On Wednesday the number bore into my mind. It became part of my cerebral architecture. I very well might be muttering it incoherently on my deathbed, Rosebud-like, leaving survivors to speculate as to the meaning. The freeway that goes down San Francisco Peninsula? His best bowling score? No, 280, that’s the number of steps on the staircase on Tabor, the staircase he ran up ten times one morning in May.


The Stairs

I counted on the second climb and the third one, too, to confirm the total. On the fourth climb I began to hit the lap button at the top and the bottom. The first timed climb came in at 2 minutes and 45 seconds, so that became the Minimum Required Time to Count. If I didn't hit 2:45, the climb didn't count toward my goal of 10 times. (Where did that goal come from? It popped into my head.)

I’ve been using the term “staircase” but I should note there are several very short portions along the way that aren’t steep enough for stairs, and a couple of road crossings. The irony is that these short portions are, psychologically, the most difficult. The stairs compel you to take another step; it's all you can do and you get into a groove and up you go, tiring constantly but pushing through it. When the stairs disappear, the powerful inclination is to take a breather. I soon realized that my fastest climbs — dipping toward 2:30 — came when I hammered the non-stair portions.

It was never difficult to gear up and take off on another climb, even for No. 10. The quarter-mile downhill (I mostly went downhill on grass and trail) was enough to induce runner’s amnesia. You know, where you forget how wretched you felt just a minute ago. But of course, each successive climb the muscle-strangling lactic acid would wrap its hands around my quads earlier and earlier. The final climb was done almost entirely in extremis.

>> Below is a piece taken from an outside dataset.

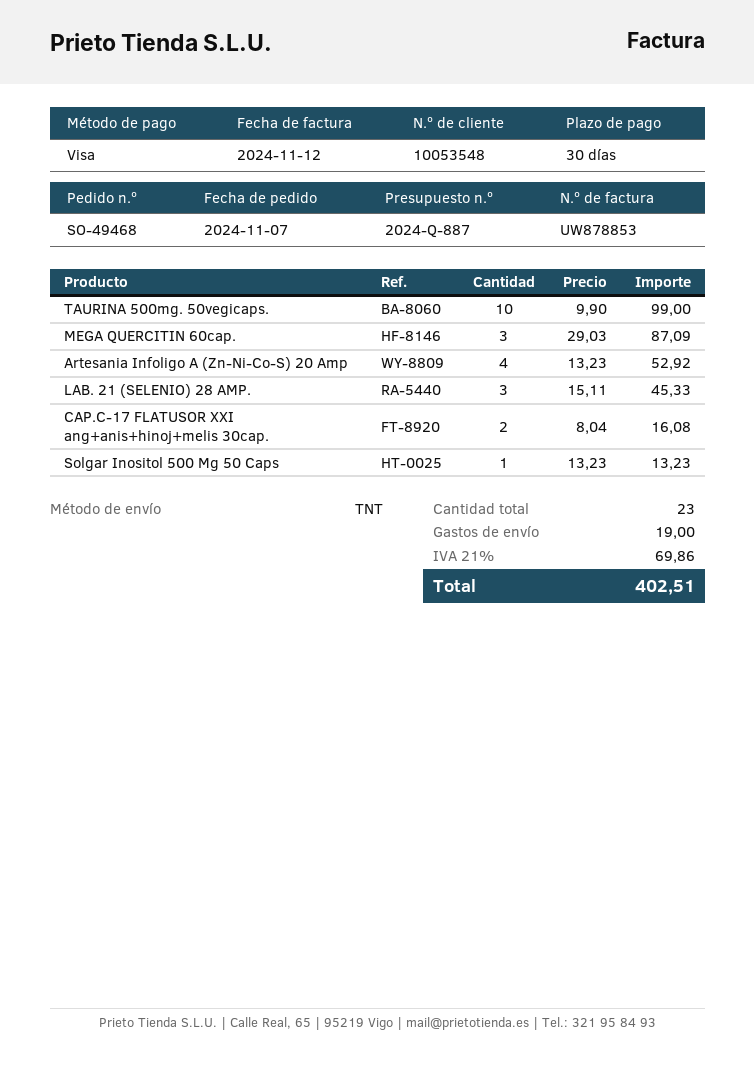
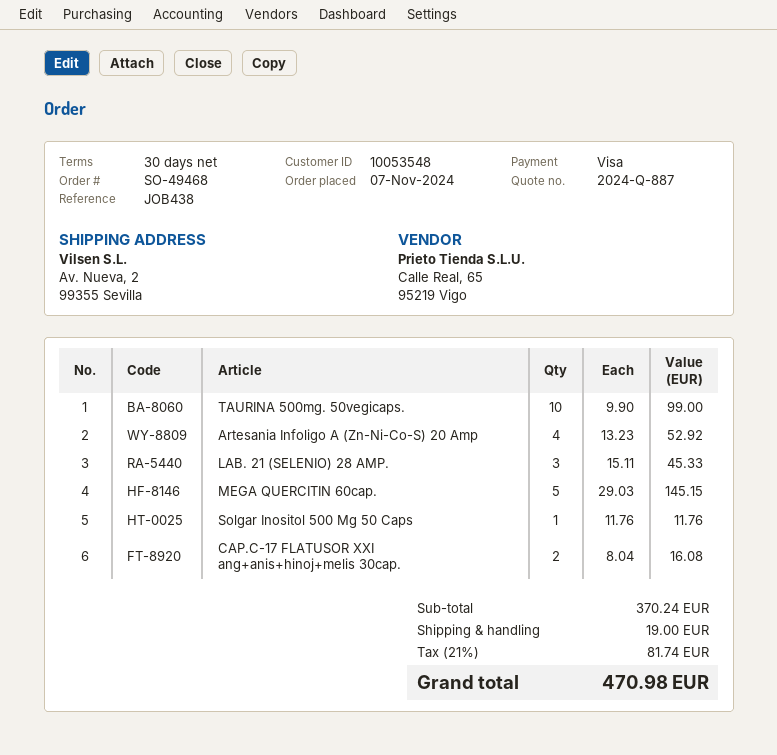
MEGA QUERCITIN 60cap.: 3 x 29.03 = 87.09 -> 5 x 29.03 = 145.15
Solgar Inositol 500 Mg 50 Caps: 1 x 13.23 = 13.23 -> 1 x 11.76 = 11.76
tax: 21% = 69.86 -> 21% = 81.74
total: 402.51 -> 470.98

It also was done in rain. Well, not rain. A few sprinkles. Tiny, scattered sprinkles on the way up, slightly larger ones on the way down. Then, just a block down the hill from the bottom of the stairs, beginning the mile home, the blue skies were entirely gone, the wind was swirling crazily and the sprinkles had morphed into fat raindrops. I passed a coffee cart and a woman waiting for her drink looked up and said, with panic, “I thought I had more time. It isn’t here already, is it?” It was. “‘Fraid so,” I said with an empathetic smile, motoring by, feeling her pain — she probably had designs on walking that cup of coffee up to the top of Tabor. But me, I was loving the rain. The morning sun had dried things and now that distinctive aroma of rain on warm blacktop was rising from the streets. Turning toward home, a powerful gust stopped me for a moment, then pea-sized hail began to pelt down. I arrived at my house and stood under cover on the front porch, wet, wrecked, watching, a big smile on my face.